Tenhave Woods is a 22-acre heavily wooded, fenced in nature preserve that was designated by the City of Royal Oak as a conservancy park, a place where the protection and management of the animal and plant life in the parks is the primary concern. Pets and collecting are not allowed, and visitors are urged to stay on the primitive natural surface trails. The woods are open daily to the public from dawn to dusk and visitors enter through a turnstile located just a few hundred feet east from the corner of Lexington Blvd and Marias Ave. I parked in the high school lot on the northwest side of that corner and followed the signs to the almost hidden entrance.

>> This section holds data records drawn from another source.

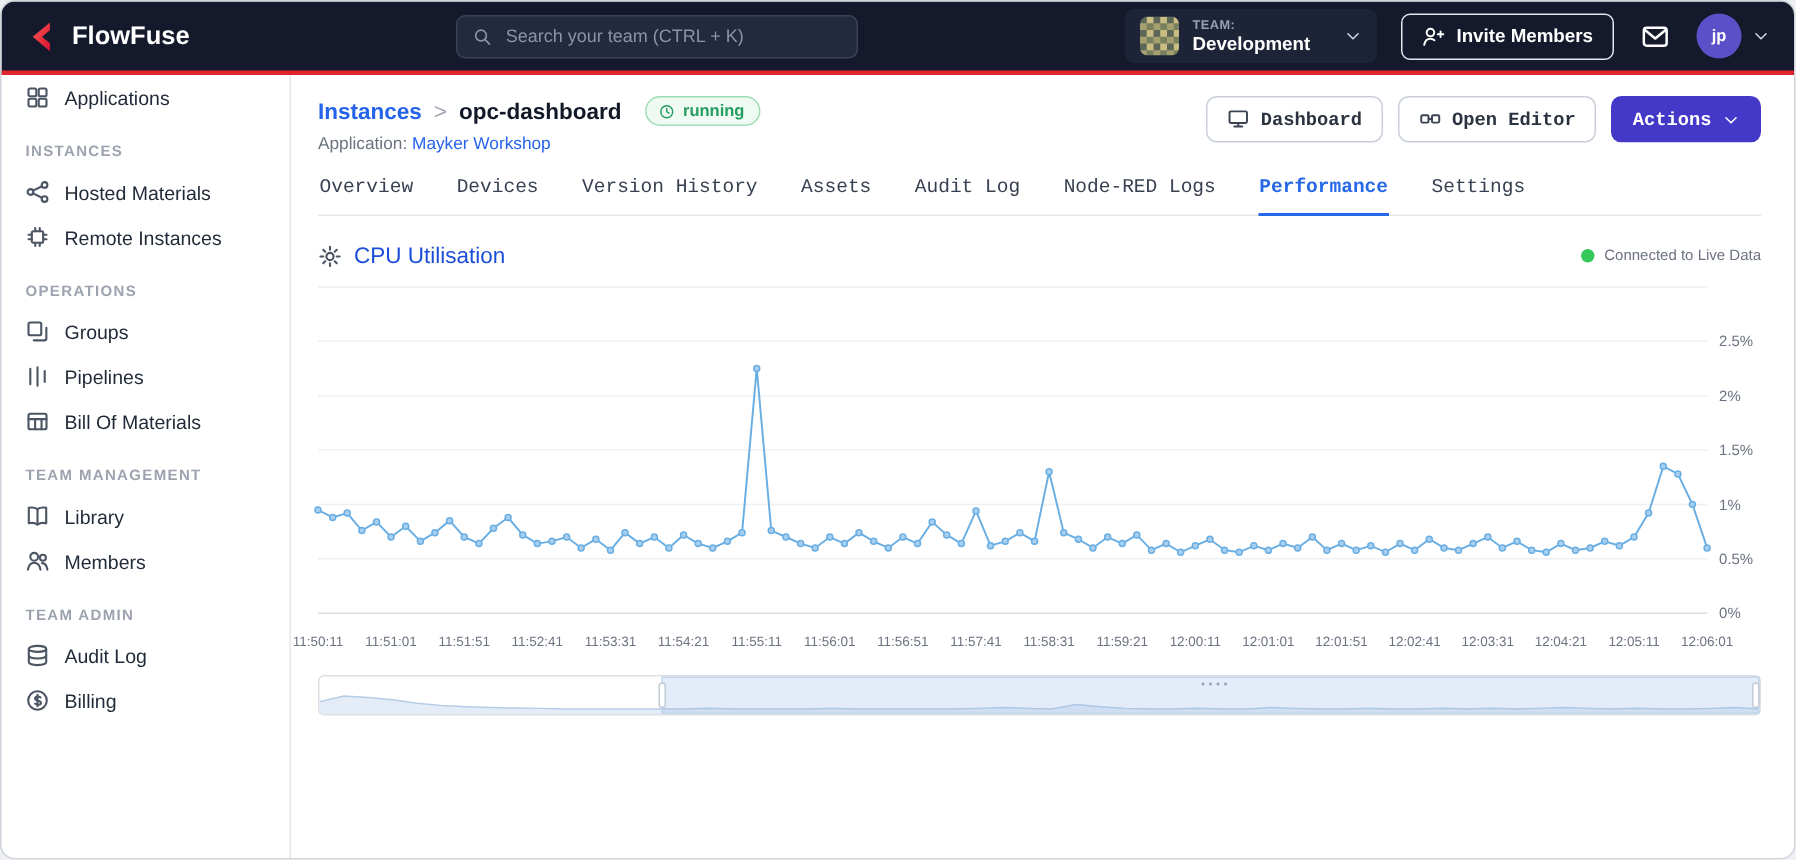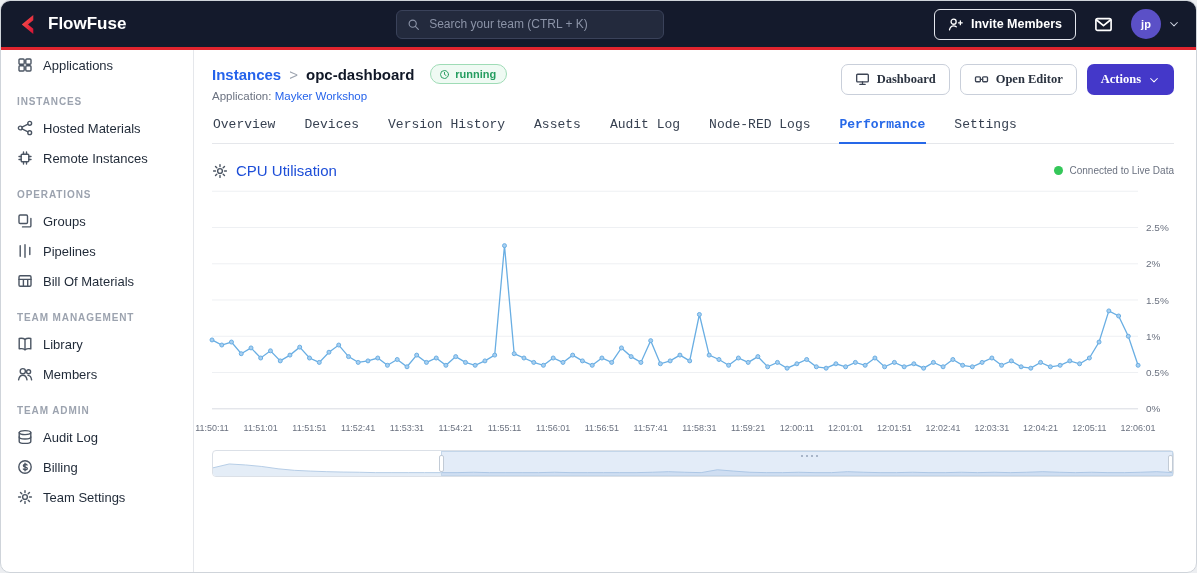--- a/index.html
+++ b/index.html
@@ -36,21 +36,21 @@
 
   .page-header { display:flex; justify-content:space-between; align-items:flex-start; }
   .breadcrumb { display:flex; align-items:center; gap:8px; font-size:15px; }
   .bc-parent { color:var(--link-blue,#2563eb); font-weight:600; cursor:pointer; }
   .bc-sep { color:#9ca3af; }
   .bc-current { color:#111827; font-weight:700; }
   .badge { display:inline-flex; align-items:center; gap:5px; border:1px solid #9fdcb6; background:#effaf3; color:var(--running-green,#259d60); font-size:11px; font-weight:600; padding:3px 10px 3px 8px; border-radius:999px; margin-left:8px; }
   .app-line { margin-top:6px; font-size:11.5px; color:#6b7280; }
   .app-line a { color:var(--link-blue,#2563eb); cursor:pointer; text-decoration:none; }
   .ph-actions { display:flex; gap:10px; }
-  .btn { display:inline-flex; align-items:center; gap:7px; height:31px; padding:0 13px; border-radius:7px; font-size:12.5px; font-weight:700; border:1px solid #c9cfda; background:#fff; color:#2b3340; cursor:pointer; font-family:Liberation Serif, serif; }
+  .btn { display:inline-flex; align-items:center; gap:7px; height:31px; padding:0 13px; border-radius:7px; font-size:12.5px; font-weight:700; border:1px solid #c9cfda; background:#fff; color:#2b3340; cursor:pointer; font-family:Liberation Mono, monospace; }
   .btn .ic { color:#3c4454; }
   .btn-primary { background:var(--actions-purple,#4438c9); border-color:transparent; color:#fff; }
   .btn-primary .ic { color:#fff; }
 
   .tabs { display:flex; gap:27px; margin-top:15px; border-bottom:1px solid #e5e7eb; }
   .tab { background:none; border:none; padding:0 1px 10px; font-size:13px; color:#374151; cursor:pointer; font-family:Liberation Mono, monospace; border-bottom:2px solid transparent; margin-bottom:-1px; }
   .tab.active { color:var(--active-tab-blue,#2668e8); font-weight:600; border-bottom-color:var(--active-tab-blue,#2668e8); }
 
   .panel-header { display:flex; justify-content:space-between; align-items:center; margin-top:18px; margin-bottom:4px; }
   .panel-title { display:flex; align-items:center; gap:8px; font-size:15px; font-weight:400; color:#1d4ed8; }
@@ -95,20 +95,32 @@
       <span class="icw">
           <svg class="ic" width="13" height="13" viewBox="0 0 16 16" fill="none" stroke="currentColor" stroke-width="1.4" stroke-linecap="round" stroke-linejoin="round">
             <circle cx="7" cy="7" r="4.4"></circle>
             <path d="M10.3 10.3L14 14"></path>
           </svg>
         </span>
       <input type="text" placeholder="Search your team (CTRL + K)" style="">
     </div>
 
     <div class="nav-right">
+      <div class="team">
+        <span class="team-avatar"></span>
+        <div class="team-text">
+          <span class="team-label">TEAM:</span>
+          <span class="team-name">Development</span>
+        </div>
+        <span class="chev icw">
+            <svg class="ic" width="12" height="12" viewBox="0 0 16 16" fill="none" stroke="currentColor" stroke-width="1.4" stroke-linecap="round" stroke-linejoin="round">
+              <path d="M3.5 6l4.5 4.5L12.5 6"></path>
+            </svg>
+          </span>
+      </div>
 
       <button class="btn-invite">
         <span class="icw">
             <svg class="ic" width="15" height="15" viewBox="0 0 16 16" fill="none" stroke="currentColor" stroke-width="1.4" stroke-linecap="round" stroke-linejoin="round">
               <circle cx="6" cy="5" r="2.7"></circle>
               <path d="M1.6 13.8c.5-2.9 2.3-4.4 4.4-4.4 1 0 2 .4 2.8 1.1M11.2 6.2h4M13.2 4.2v4"></path>
             </svg>
           </span>
         <span>Invite Members</span>
       </button>
@@ -208,27 +220,20 @@
             <path d="M2.2 8c0 1.1 2.6 2 5.8 2s5.8-.9 5.8-2"></path>
           </svg>
           <span class="sb-label">Audit Log</span>
         </div>
         <div class="sb-item">
           <svg class="ic" width="16" height="16" viewBox="0 0 16 16" fill="none" stroke="currentColor" stroke-width="1.4" stroke-linecap="round" stroke-linejoin="round">
             <circle cx="8" cy="8" r="6.2"></circle>
             <path d="M10 6c-.4-.9-3.6-1.1-3.6.7 0 1.9 3.9.9 3.9 2.8 0 1.7-3 1.6-3.9.6M8 4.2v7.6"></path>
           </svg>
           <span class="sb-label">Billing</span>
-        </div>
-        <div class="sb-item">
-          <svg class="ic" width="16" height="16" viewBox="0 0 16 16" fill="none" stroke="currentColor" stroke-width="1.4" stroke-linecap="round" stroke-linejoin="round">
-            <circle cx="8" cy="8" r="2.4"></circle>
-            <path d="M8 1.6v1.9M8 12.5v1.9M1.6 8h1.9M12.5 8h1.9M3.5 3.5l1.3 1.3M11.2 11.2l1.3 1.3M12.5 3.5l-1.3 1.3M4.8 11.2l-1.3 1.3"></path>
-          </svg>
-          <span class="sb-label">Team Settings</span>
         </div>
       </nav>
 
     <main class="main">
 
       <div class="page-header">
         <div>
           <div class="breadcrumb">
             <a class="bc-parent">Instances</a>
             <span class="bc-sep">&gt;</span>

The Royal Oak Nature Society is a non-profit, volunteer citizens group working with the city to protect the management of Royal Oak’s two nature preserves, Tenhave Woods and Cummingston Park. Their mission is to “foster the awareness and usage of these natural areas by maintaining and promoting recreational and educational opportunities within them.”

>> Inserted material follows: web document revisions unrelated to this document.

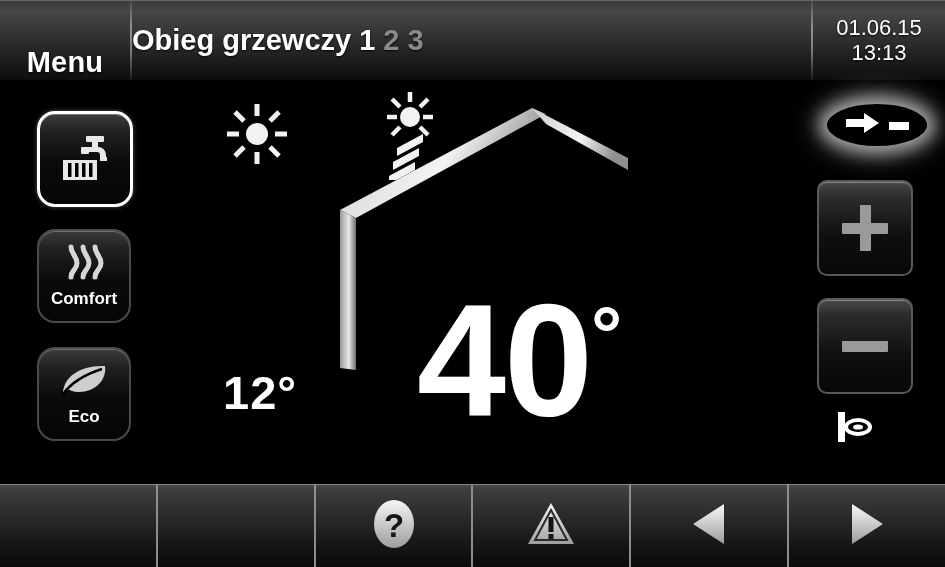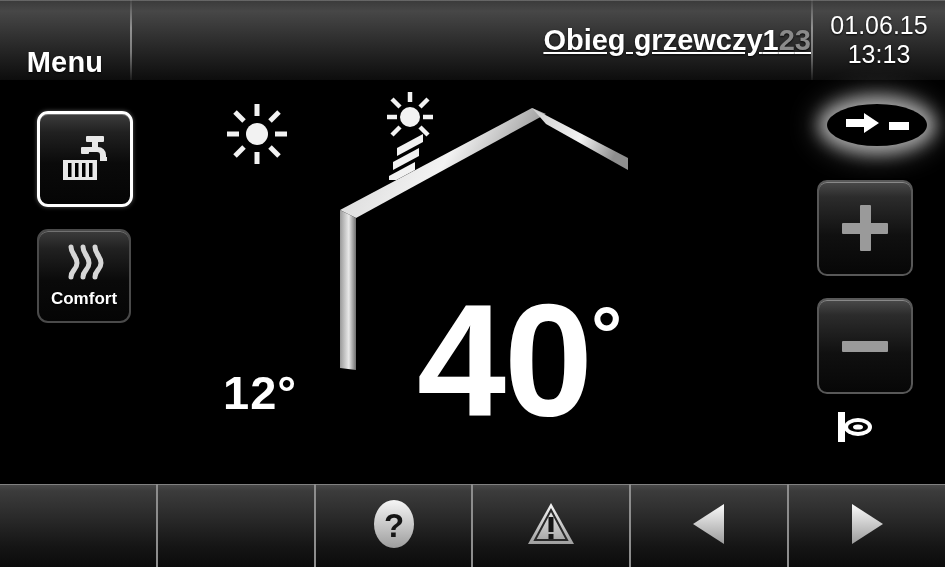--- a/index.html
+++ b/index.html
@@ -23,42 +23,42 @@
     font-size:29px;font-weight:bold;letter-spacing:.2px;
     text-shadow:0 1px 2px rgba(0,0,0,.9);
     position:relative;
     margin-top:44px;
   }
   .vsep{
     width:2px;align-self:stretch;
     background:linear-gradient(to bottom,rgba(255,255,255,.05) 0%,rgba(255,255,255,.45) 35%,rgba(255,255,255,.40) 65%,rgba(255,255,255,.05) 100%);
   }
   .hdr-title{
-    flex:1;display:flex;align-items:center;justify-content:flex-end;
+    flex:1;display:flex;align-items:center;justify-content:flex-start;
     font-size:29px;font-weight:bold;
     text-shadow:0 1px 2px rgba(0,0,0,.9);
-    text-decoration:underline;
+    gap:8px;
   }
   .hdr-title .circ-inactive{color:#8a8a8a;font-weight:bold;}
   .hdr-clock{
     width:132px;display:flex;flex-direction:column;
     align-items:center;justify-content:center;line-height:1.15;
-    font-size:25px;font-weight:normal;
+    font-size:22px;font-weight:normal;
     text-shadow:0 1px 2px rgba(0,0,0,.9);
   }
 
   
   .main{
     position:absolute;left:0;top:80px;width:945px;height:400px;background:#000;
   }
 
   
   .rail-left{position:absolute;left:0;top:0;width:165px;height:400px;}
   .sq-btn{
-    position:absolute;left:37px;width:90px;height:90px;border-radius:11px;
+    position:absolute;left:37px;width:90px;height:90px;border-radius:18px;
     background:linear-gradient(to bottom,#3c3c3c 0%,#212121 20%,#0a0a0a 55%,#050505 100%);
     border:2px solid #4a4a4a;
     box-shadow:inset 0 1px 0 rgba(255,255,255,.28),0 1px 3px rgba(0,0,0,.9);
     display:flex;flex-direction:column;align-items:center;justify-content:center;
   }
   .sq-btn.selected{
     border:3px solid #ffffff;
     box-shadow:inset 0 1px 0 rgba(255,255,255,.3),0 0 4px rgba(255,255,255,.35);
   }
   .sq-btn .lbl{
@@ -200,20 +200,29 @@
             <g fill="none" stroke="#d6d6d6" stroke-width="5" stroke-linecap="round">
               <path d="M10 34c0-7 6-7 6-14S10 11 10 4"></path>
               <path d="M22 34c0-7 6-7 6-14S22 11 22 4"></path>
               <path d="M34 34c0-7 6-7 6-14S34 11 34 4"></path>
             </g>
           </svg>
         </span>
         <span class="lbl">Comfort</span>
       </div>
 
+      <div class="sq-btn" id="btn-eco">
+        <span>
+          <svg width="52" height="38" viewBox="0 0 52 38">
+            <path d="M5 33C5 16 22 4 47 5c2 14-10 26-26 26-6 0-10-2-13-4z" fill="#cfcfcf"></path>
+            <path d="M5 33C14 21 28 13 44 8" stroke="#000" stroke-width="2.5" fill="none"></path>
+          </svg>
+        </span>
+        <span class="lbl">Eco</span>
+      </div>
     </div>
 
     <div class="stage">
 
       <span class="sun1">
         <svg width="64" height="64" viewBox="0 0 64 64">
           <circle cx="32" cy="32" r="11" fill="#f2f2f2"></circle>
           <g stroke="#f2f2f2" stroke-width="5" stroke-linecap="butt">
             <line x1="32" y1="2" x2="32" y2="14"></line>
             <line x1="32" y1="50" x2="32" y2="62"></line>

I arrived on site almost an hour before the guided walk began to follow my well-entrenched walk alone, stop often, look and listen practice to capture close up images, including one I would later caption, “Best Friends Forever,” of a bloodroot and yellow trout lily emerging side by side. A lone Mallard Duck seemed to follow my practice of solo and silent hikes and remained motionless and silent at a small pond within the sanctuary.
At the appointed time, a few dozen others and I began our search for wildflowers under the leadership of Muller. Great carpets of Trout Lily (Erythronium americanum), a yellow-blossomed wildflower easily recognized by its brown-mottled green leaves and “nodding” blossoms that face downward greeted us. They numbered in the thousands. The habitat was perfect for these delicate beauties that must receive ample sunlight in most deciduous woods to bloom before the tree canopy fills in. The name Trout Lily refers to the markings on the leaf that bear a casual resemblance to the patterns of the sides of brook trout. Trout Lily goes by three other names, with one being Dogtooth Violet, a reference to the shape of its underground bulb. Another name that I especially like for it is Spotted Adders Tongue, something of a stretch of the imagination, but some think the leaves look like spots on snake tongues. I have also heard this beauty called a “Fawn Lily,” a reference to its mottled pattern, not unlike the spotted pattern on fawns.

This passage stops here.